[Lustre-discuss] stripe offset and hot-spots

Wed Nov 25 09:53:39 PST 2009

On 2009-11-25, at 04:12, rishi pathak wrote:
> We are running lustre 1.6 amounting to 12TB of space. We use stripe  
> offset and stripe count as '-1' and stripe size of 2MB .

Using stripe_count = -1 means "always stripe over all OSTs".

> Data on the filesystem comprises of very small to very large files.  
> Some days back we observed write failure on the fs inspite of having
> 1.2TB space available (as given by df ). The problem was that 2 of  
> the OSTs were 100% full.

That is because you are requesting all files to be stored on all  
OSTs.  If the OSTs are not the same size this can cause such  
problems.  Also, if the OSTs are "small" then it is more likely that  
one or the other will be filled before the others.

As a general rule, it is better to have as large OSTs as possible,  
rather than having more small OSTs.

> So can we conclude that more than often the said 2 OSTs were choosen  
> as start offset for files that were smaller in size(<= 2MB)?

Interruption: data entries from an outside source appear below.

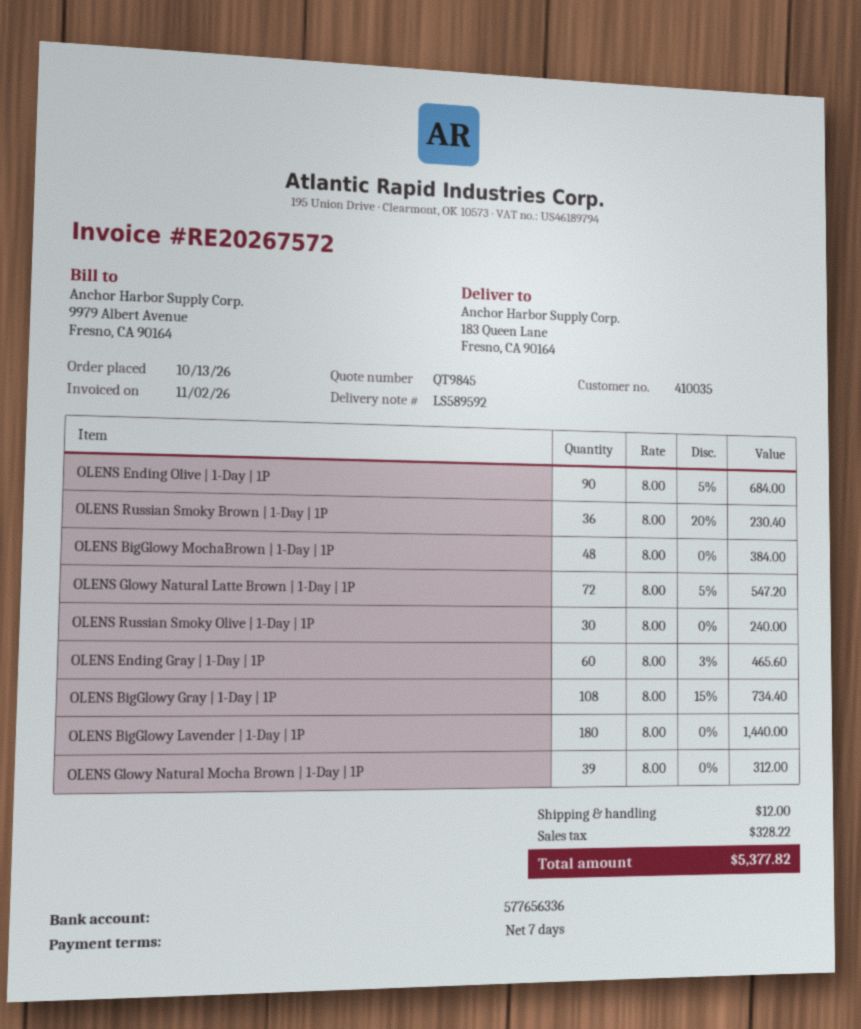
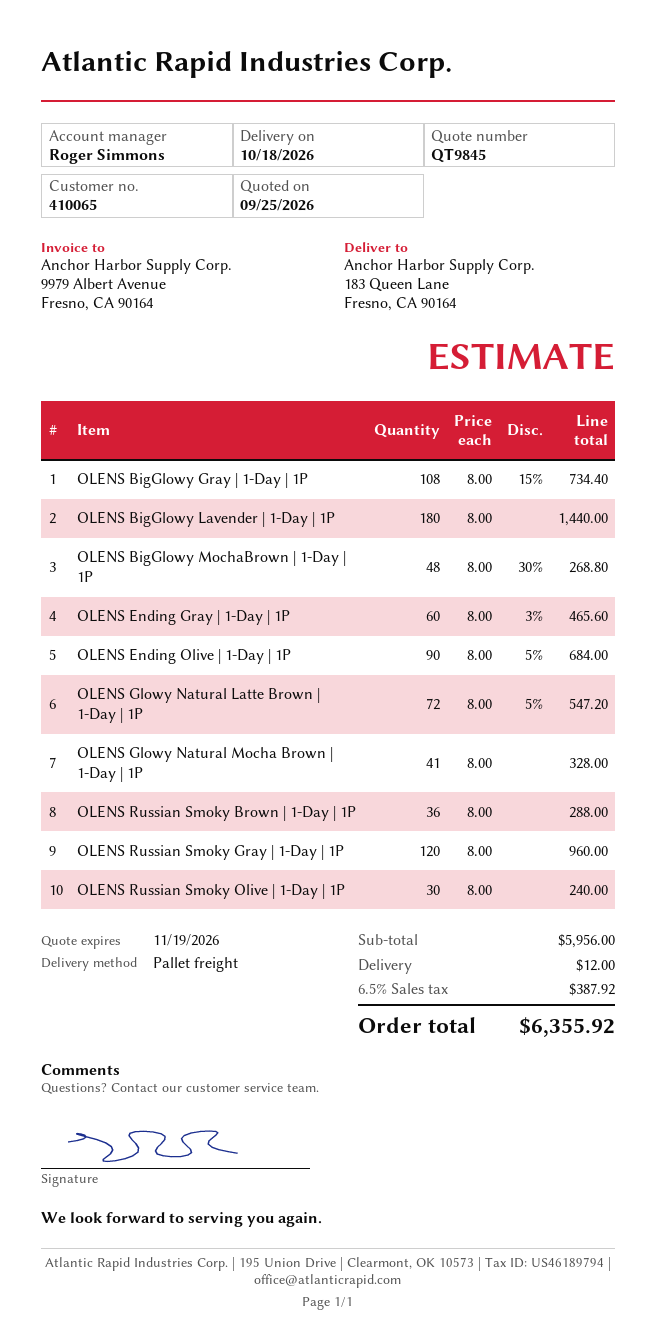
customer number: 410035 -> 410065
OLENS Russian Smoky Brown | 1-Day | 1P: 36 x 8.00 - 20% = 230.40 -> 36 x 8.00 = 288.00
OLENS BigGlowy MochaBrown | 1-Day | 1P: 48 x 8.00 = 384.00 -> 48 x 8.00 - 30% = 268.80
OLENS Glowy Natural Mocha Brown | 1-Day | 1P: 39 x 8.00 = 312.00 -> 41 x 8.00 = 328.00
OLENS Russian Smoky Gray | 1-Day | 1P: none -> 120 x 8.00 = 960.00
tax: 328.22 -> 387.92
total: 5377.82 -> 6355.92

At the time the files are created, Lustre cannot know what size they  
will be.  When there is unbalanced space usage like this it usually  
means that there are a small number of very large files that are  
causing the OSTs to be filled.

There is also ongoing work to improve the allocator so that it will do  
a better job to continually balance space usage across all OSTs,  
rather than only starting the rebalancing when the space usage is very  
different between OSTs.

> On Wed, Nov 25, 2009 at 2:59 AM, Andreas Dilger <adilger at sun.com>  
> wrote:
> On 2009-11-24, at 12:17, John White wrote:
> > So I'm trying to get a theoretical understanding of stripe offsets
> > in lustre.  As I understand it, the default offset set to 0 results
> > in all writes beginning at OSS0-OST0.  With a default stripe of 4,
> > doesn't this lead to massive hotspots on OSS0-OST[0-3] (unless *all*
> > writes are consistently large)?
>
> As previously mentioned, the default is NOT to always start files with
> OST0, but rather to have a "round-robin with precession" (not random
> as is commonly mentioned) so that the OST used for stripe 0 of each
> file is evenly distributed among OSTs, regardless of the stripe count.
>
> >       With our setup, we have 4 OSTs per OSS (well, the last OSS  
> has 3,
> > but that's not important right now).  This would appear, in theory,
> > to put OSS0 in a very hot situation.
> >
> >       That said, I wonder how efficient a solution setting the  
> stripe
> > offset of the root of the file system to -1 ("random") is to solving
> > this theoretical situation (given my understanding of striping under
> > lustre).
>
> Well, that is already the default, unless it has been changed at some
> time in the past by someone at your site.  We generally recommend
> against ever changing the starting index of files, since there are
> rarely good reasons to change this.  The man page writes:
>
>         A start-ost of -1 allows the MDS to choose the starting
>         index and it is strongly recommended, as this allows
>         space and load balancing to be done by the MDS as needed.
>
> >       In reality, we have a quite varied workload on our file  
> systems
> > with codes ranging from bio to astrophys and, as such, writes
> > ranging from very small to very large.  Any real-world experience
> > with these situations?  Are there strange inefficiencies or
> > administrative difficulties that should be known previous to
> > enabling "random" offsets?  Any info would be greatly appreciated.
>
>
> It isn't random, specifically to avoid the case of non-uniform
> distribution when many clients are creating files at one time.  With
> random stripe-0 OST selection, it is inevitable that some OSTs get one
> or two more objects, and some OSTs get one or two fewer objects, and
> this can cause dramatic performance impacts.
>
> For example, if the average objects per OST is 2, but some OSTs get 4
> objects and others get no objects then the application may see an
> aggregate performance drop of 50% or more, if it were using random
> object distribution.  With round-robin distribution, every OST will
> get 2 objects (assuming objects / OSTs is a whole number).
>
> Cheers, Andreas
> --
> Andreas Dilger
> Sr. Staff Engineer, Lustre Group
> Sun Microsystems of Canada, Inc.
>
> _______________________________________________
> Lustre-discuss mailing list
> Lustre-discuss at lists.lustre.org
> http://lists.lustre.org/mailman/listinfo/lustre-discuss
>
>
>
> -- 
> Regards--
> Rishi Pathak
> National PARAM Supercomputing Facility
> Center for Development of Advanced Computing(C-DAC)
> Pune University Campus,Ganesh Khind Road
> Pune-Maharastra

Cheers, Andreas
--
Andreas Dilger
Sr. Staff Engineer, Lustre Group
Sun Microsystems of Canada, Inc.